Nota na íntegra da Seapa:

“Goiás é o terceiro maior exportador de carne bovina do Brasil. Com políticas sólidas de produção sustentável, no acumulado de janeiro até outubro de 2024, o estado exportou um valor total de US$ 133,6 mil de dólares em carne bovina in natura, carne bovina industrializada e miudezas de carne bovina para a França. O total exportado do estado para a França foi de 32 toneladas, o que representa 9,2% do volume nacional exportado para este país e 9,6% no valor.

A decisão da paralisação das compras de carnes do Mercosul pelo Carrefour da França oferece impacto para o mercado, mas ainda assim, não oferece grandes perdas para a exportação bovina do Estado de Goiás, uma vez que não faz parte do principal mercado goiano.

Entretanto, a Secretaria de Estado de Agricultura, Pecuária e Abastecimento entende que a declaração protecionista da França pode acarretar outros países da Europa a tomarem a mesma sanção, e assim, ocasionar maiores danos ao cenário de exportação do produto.

Assim como o Ministério de Agricultura e Pecuária (MAPA), a Seapa lamenta tal postura, que, sem critérios técnicos que justifiquem as decisões, influenciam negativamente os produtores e consumidores do produto.”

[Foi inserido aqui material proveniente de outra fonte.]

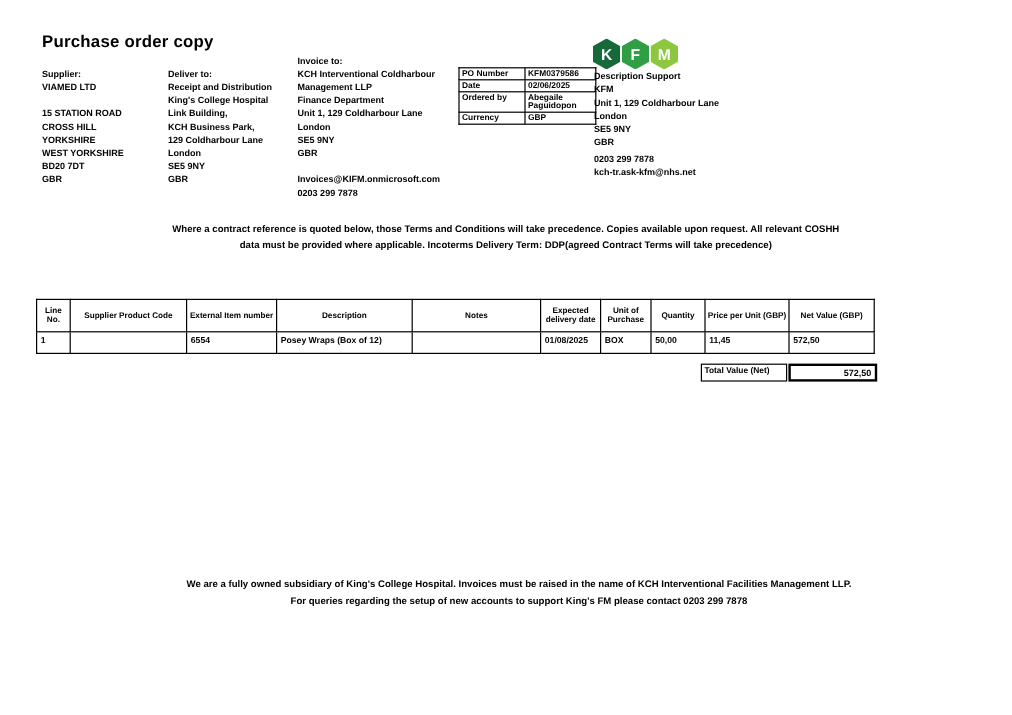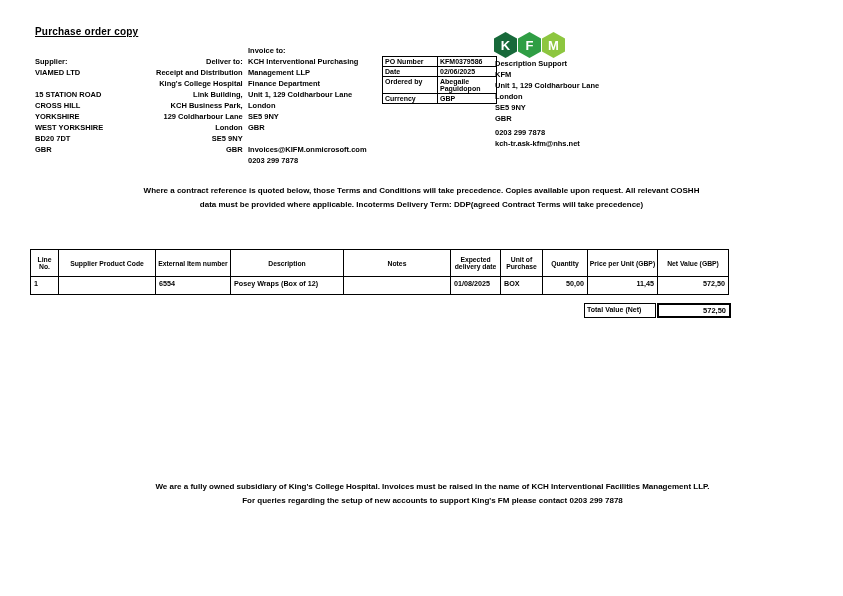--- a/index.html
+++ b/index.html
@@ -5,7 +5,7 @@
   html,body{margin:0;padding:0;background:#fff;}
   .page{position:relative;width:843px;height:596px;background:#ffffff;overflow:hidden;
         font-family:"Liberation Sans",sans-serif;color:#000;}
-  .title{position:absolute;left:35px;top:26px;font-size:10px;font-weight:700;letter-spacing:.2px;text-decoration:underline;}
+  .title{position:absolute;left:35px;top:26px;font-size:14px;font-weight:700;letter-spacing:.2px;}
   .addr{position:absolute;font-size:7.5px;font-weight:700;line-height:11px;white-space:nowrap;}
   .addr .ln{min-height:11px;}
   .gap{height:11px;}

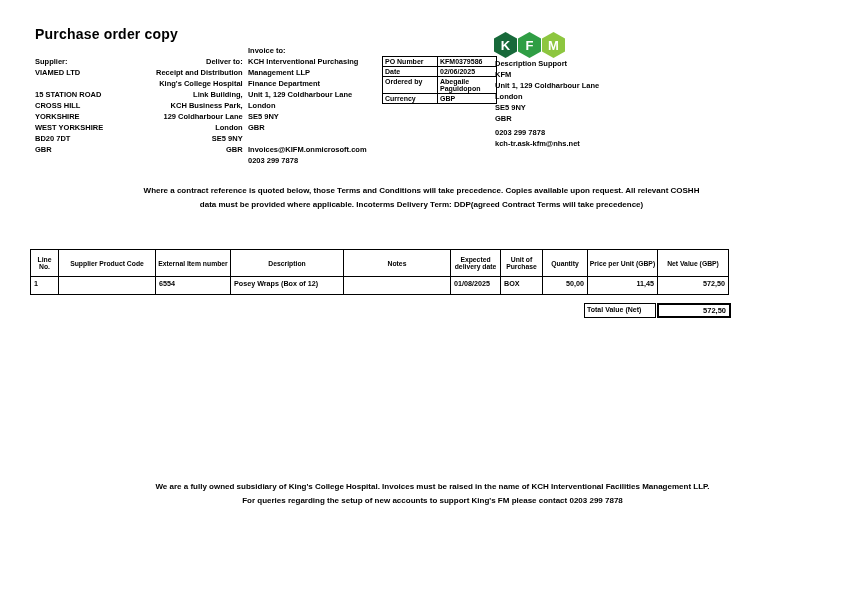--- a/index.html
+++ b/index.html
@@ -54,7 +54,7 @@
     <div class="ln">GBR</div>
   </div>
 
-  <div class="addr" style="left:156px;top:56px;text-align:right;">
+  <div class="addr" style="left:140px;top:56px;">
     <div class="ln">Deliver to:</div>
     <div class="ln">Receipt and Distribution</div>
     <div class="ln">King's College Hospital</div>

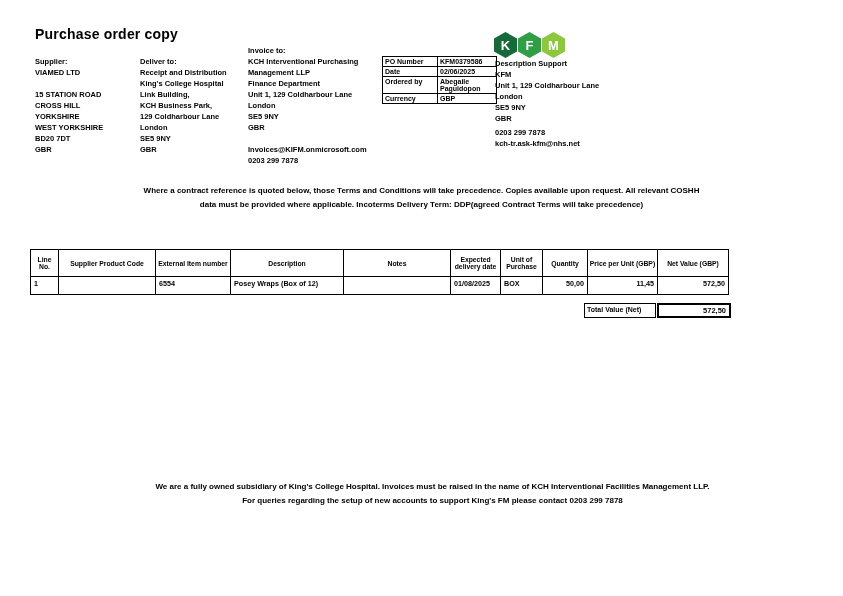--- a/index.html
+++ b/index.html
@@ -68,7 +68,7 @@
 
   <div class="addr" style="left:248px;top:45px;">
     <div class="ln">Invoice to:</div>
-    <div class="ln">KCH Interventional Purchasing</div>
+    <div class="ln">KCH Interventional Coldharbour</div>
     <div class="ln">Management LLP</div>
     <div class="ln">Finance Department</div>
     <div class="ln">Unit 1, 129 Coldharbour Lane</div>

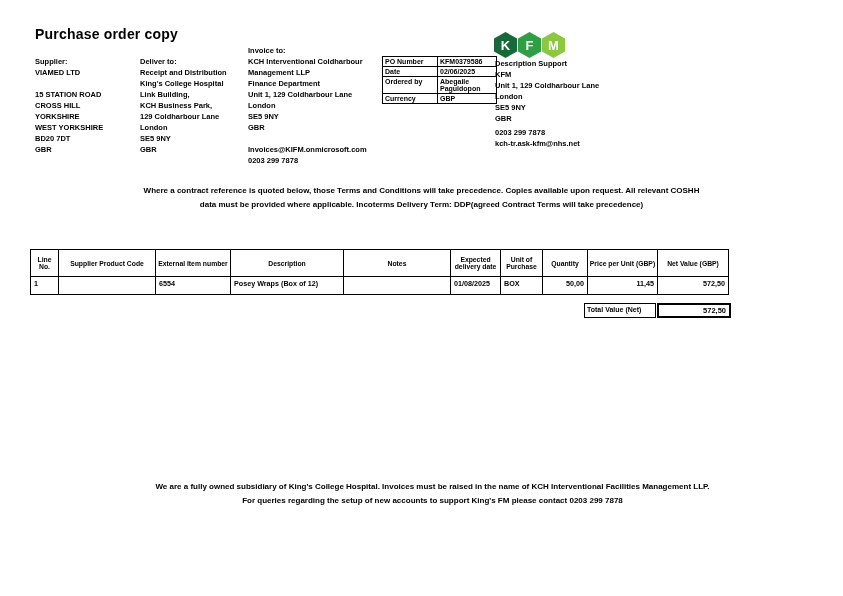--- a/index.html
+++ b/index.html
@@ -28,7 +28,7 @@
             padding:2px 1px;vertical-align:middle;height:22px;}
   .items td{border:1.5px solid #000;font-size:7.2px;font-weight:700;text-align:left;
             padding:2px 3px;vertical-align:top;height:13px;}
-  .items td.num{text-align:right;}
+  .items td.num{}
   
   .total{position:absolute;left:584px;top:303px;display:flex;align-items:stretch;}
   .total .tlbl{width:66px;border:1.5px solid #000;font-size:7px;font-weight:700;padding:2px 2px;}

Nota completa do Ministério da Agricultura:

O Ministério da Agricultura e Pecuária também divulgou a seguinte nota em resposta às declarações de Bompard:

“O Ministério da Agricultura e Pecuária (Mapa) reitera a qualidade e compromisso da agropecuária brasileira com a legislação e as boas práticas agrícolas, em consonância com as diretrizes internacionais. Diante disso, rechaça as declarações do CEO do Carrefour, Alexandre Bompard, quanto às carnes produzidas pelos países do Mercosul. O Brasil possui uma das legislações ambientais mais rigorosas do mundo e atua com transparência no setor, apresentando à União Europeia propostas de modelos eletrônicos que contemplam as etapas iniciais do Regulamento de Desmatamento da União Europeia (EUDR), demonstrando compromisso com uma produção rastreável e transparente, sendo que os modelos privados de rastreabilidade são amplamente reconhecidos e aprovados pelos mercados europeus.”

Nota da ApexBrasil:

“A ApexBrasil considera lamentável declaração feita nesta quarta-feira pelo CEO do Carrefour, Alexandre Bompard, de que a empresa não comercializará mais carne proveniente do Mercosul.

Em nossa missão de promover as exportações brasileiras, temos participado dos esforços do governo e do setor privado que tornaram o Brasil e seus parceiros do Mercosul os principais fornecedores de proteína animal do mundo, assegurando a segurança alimentar de populações dos mais diversos países.

Entendemos não haver motivos razoáveis para restrições à carne produzida no Mercosul. Seguimos os mais rigorosos padrões sanitários e ambientais, que garantem sua qualidade em todas as operações de venda de proteína brasileira ao exterior — qualidade reconhecida por mais de 160 países, inclusive pela União Europeia.

A ApexBrasil vem trabalhando, em parceria com o Ministério da Agricultura e Pecuária (MAPA) com o Ministério das Relações Exteriores (MRE) no estímulo ao crescimento das exportações brasileiras do setor e na abertura de novos mercados mundo afora.

Muito estranhamos tal movimento por parte da gigante do varejo francês, em meio a pressões protecionistas em seu país, no momento em que Mercosul e União Europeia estão próximos de fechar o ambicionado acordo que formará o maior mercado do planeta, beneficiando enormemente as populações dos países signatários.

Esperamos que, antes de tudo, a verdade prevaleça. É preciso que sejam rechaçadas as suspeitas infundadas e de viés protecionista lançadas sobre a carne do Brasil e dos demais países do Mercosul.”